Come è noto, l’art. 13, comma 2, del DL n. 201/2011, statuisce che “L’imposta municipale propria non si applica al possesso dell’abilitazione principale e delle pertinenze della stessa, ad eccezione di quelle classificate nelle categorie catastali A/1, A/8 e A/9 (…). Per abitazione principale si intende l’immobile, iscritto o iscrivibile nel catasto edilizio urbano come unica unità immobiliare, nel quale il possessore ed il suo nucleo familiare dimorano abitualmente e risiedono anagraficamente”.

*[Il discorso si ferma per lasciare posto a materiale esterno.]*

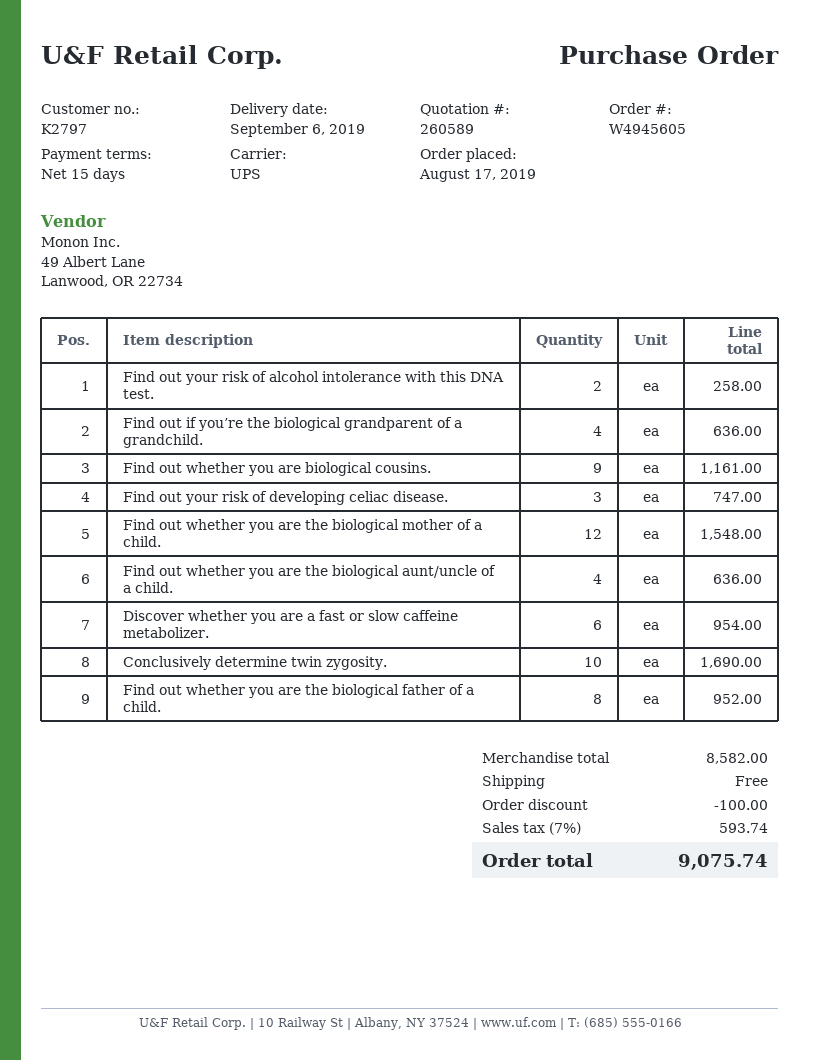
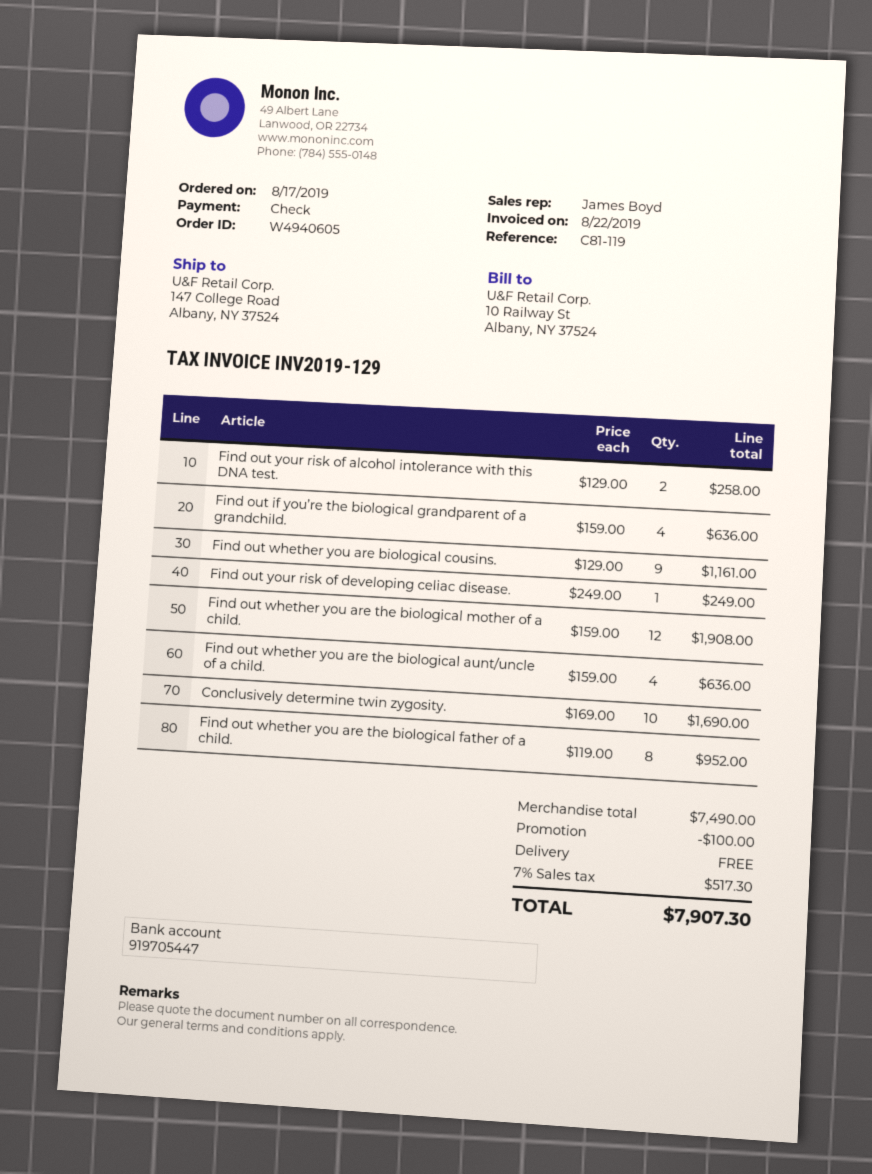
order number: W4945605 -> W4940605
Find out your risk of developing celiac disease.: 3 for 747.00 -> 1 for 249.00
Find out whether you are the biological mother of a child.: 12 for 1548.00 -> 12 for 1908.00
Discover whether you are a fast or slow caffeine metabolizer.: 6 for 954.00 -> none
subtotal: 8582.00 -> 7490.00
tax: 7% = 593.74 -> 7% = 517.30
total: 9075.74 -> 7907.30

Ciò comporta, la necessità che in riferimento alla stessa unità immobiliare tanto il possessore quanto il suo nucleo familiare non solo vi dimorino stabilmente ma vi risiedano anche anagraficamente: è quanto ribadito recentemente dalla Corte di Cassazione, sez. VI, nella sent. 24 settembre 2020, n. 20130, confermando un orientamento già espresso in precedenti occasioni in ordine alla natura di stretta interpretazione delle norme agevolative (tra le molte, in tema di ICI, più di recente, cfr. Cass., sez. V, sent. 11 ottobre 2017, n. 23833), condiviso anche dalla Corte Costituzionale (cfr. sent. 20 novembre 2017, n. 242).
Nel caso specifico, la Corte ha dato torto al contribuente che aveva la propria residenza anagrafica in un Comune mentre il proprio coniuge, non legalmente separato, aveva residenza e dimora abituale in altro Comune.